Dataset content:
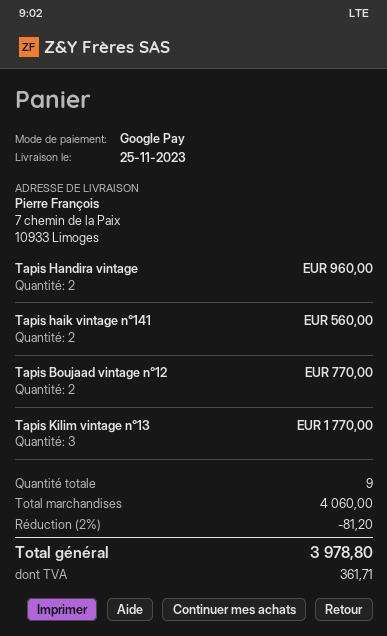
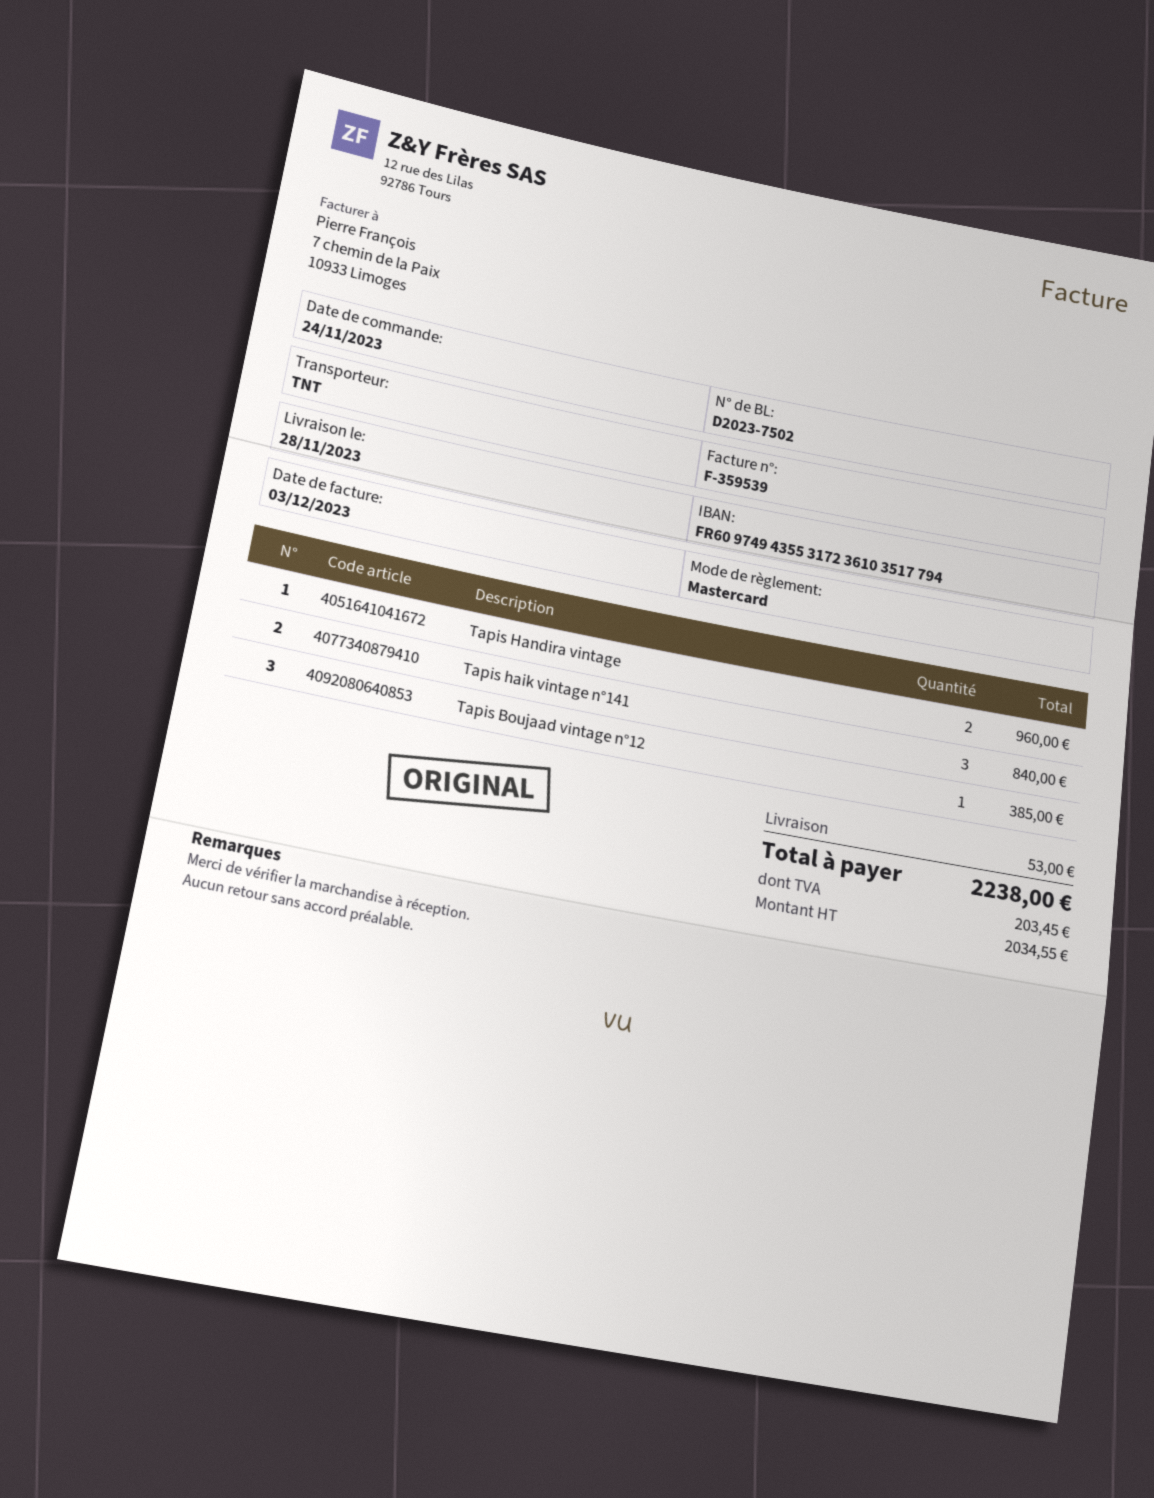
delivery date: 2023-11-25 -> 2023-11-28
payment method: Google Pay -> Mastercard
Tapis haik vintage n°141: 2 for 560.00 -> 3 for 840.00
Tapis Boujaad vintage n°12: 2 for 770.00 -> 1 for 385.00
Tapis Kilim vintage n°13: 3 for 1770.00 -> none
discount: 2% = 81.20 -> none
shipping: none -> 53.00
tax: 361.71 -> 203.45
total: 3978.80 -> 2238.00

Requirement: Could the material above be given again in full and exactly, with its pictures left out?

Written answer:
delivery date: 2023-11-25 -> 2023-11-28
payment method: Google Pay -> Mastercard
Tapis haik vintage n°141: 2 for 560.00 -> 3 for 840.00
Tapis Boujaad vintage n°12: 2 for 770.00 -> 1 for 385.00
Tapis Kilim vintage n°13: 3 for 1770.00 -> none
discount: 2% = 81.20 -> none
shipping: none -> 53.00
tax: 361.71 -> 203.45
total: 3978.80 -> 2238.00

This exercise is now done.